AIM OF THE EXERCISE: Scan the entries for lines with the word "debug" and copy those lines.

[Opening DATA FOR THIS EXERCISE section]

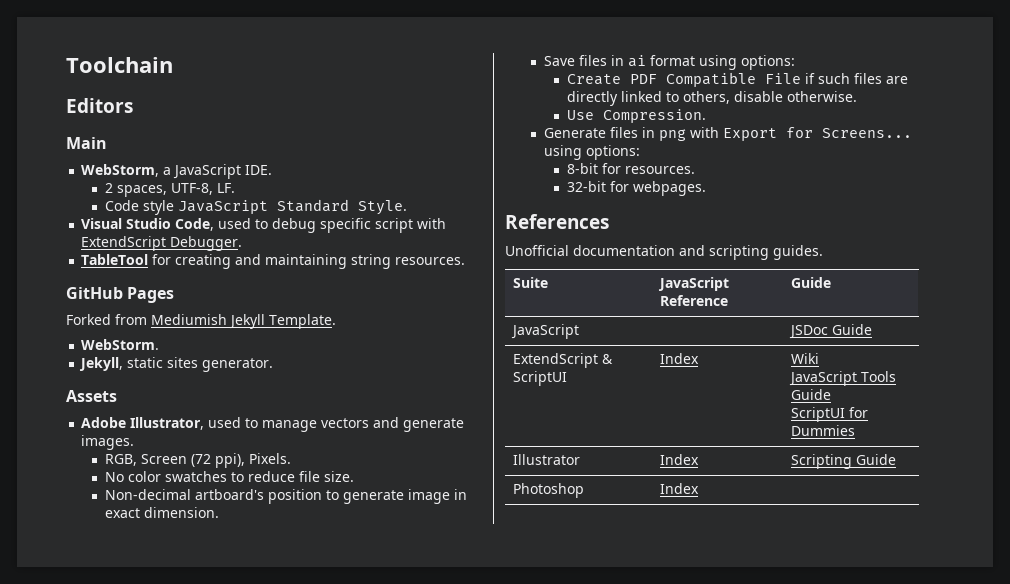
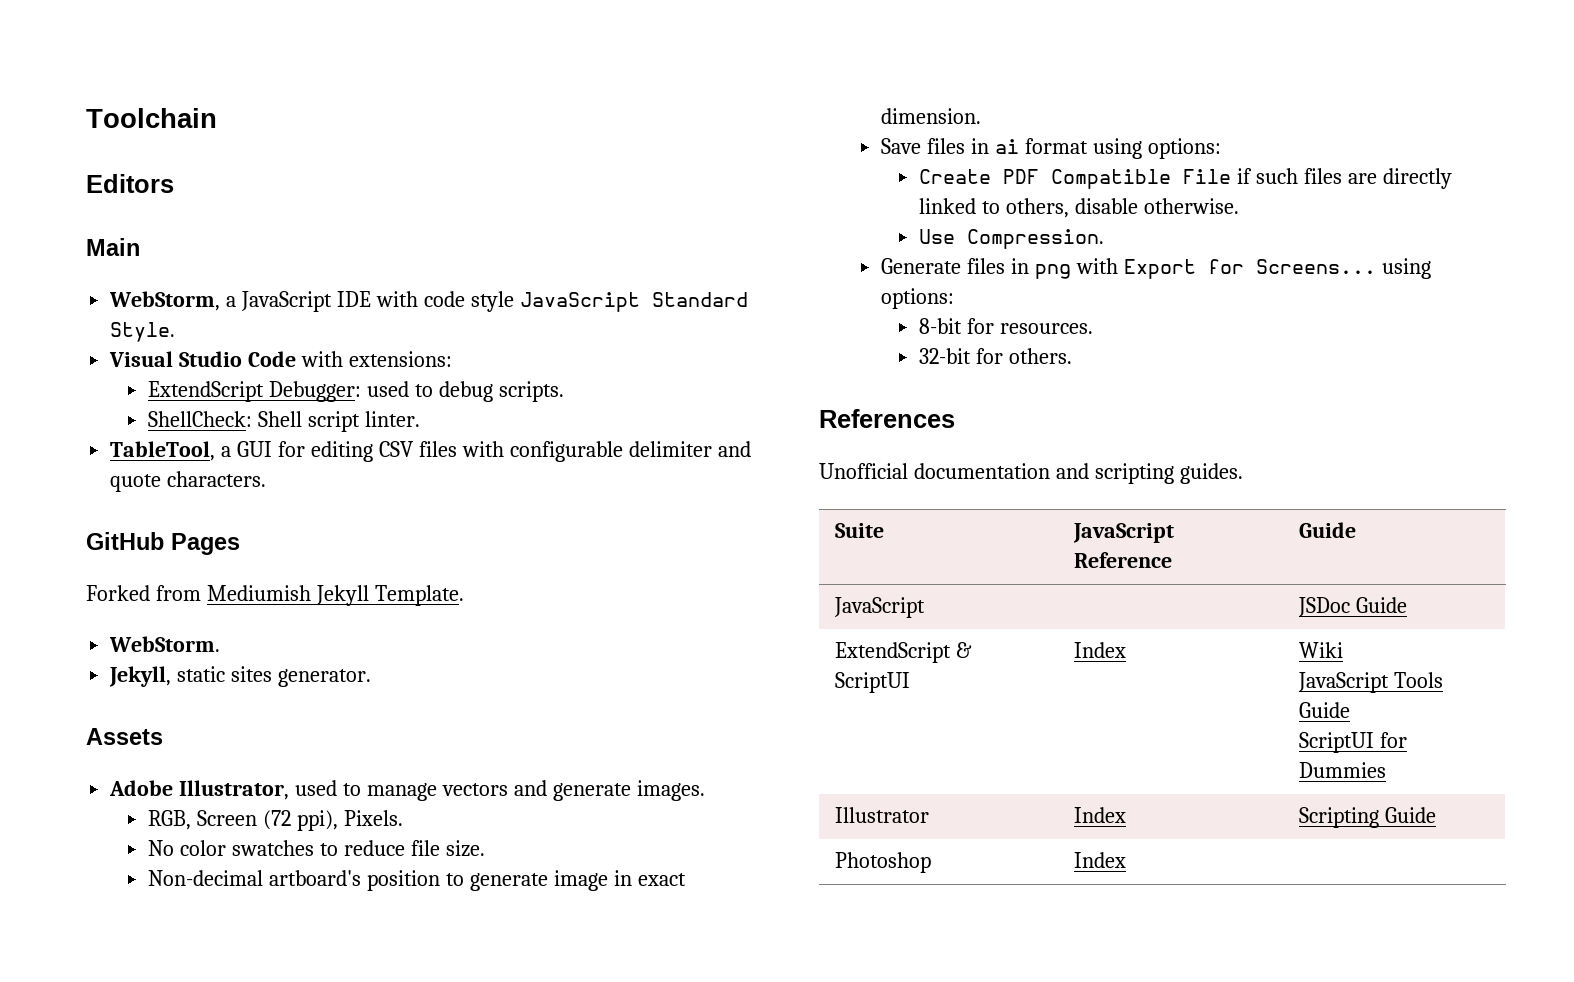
- WebStorm, a JavaScript IDE.
- 2 spaces, UTF-8, LF.
- Code style JavaScript Standard Style.
+ WebStorm, a JavaScript IDE with code style JavaScript Standard Style.
- Visual Studio Code, used to debug specific script with ExtendScript Debugger.
- TableTool for creating and maintaining string resources.
+ Visual Studio Code with extensions:
+ ExtendScript Debugger: used to debug scripts.
+ ShellCheck: Shell script linter.
+ TableTool, a GUI for editing CSV files with configurable delimiter and quote characters.
- 32-bit for webpages.
+ 32-bit for others.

[Closing DATA FOR THIS EXERCISE section]

SOLUTION:
- Visual Studio Code, used to debug specific script with ExtendScript Debugger.
+ ExtendScript Debugger: used to debug scripts.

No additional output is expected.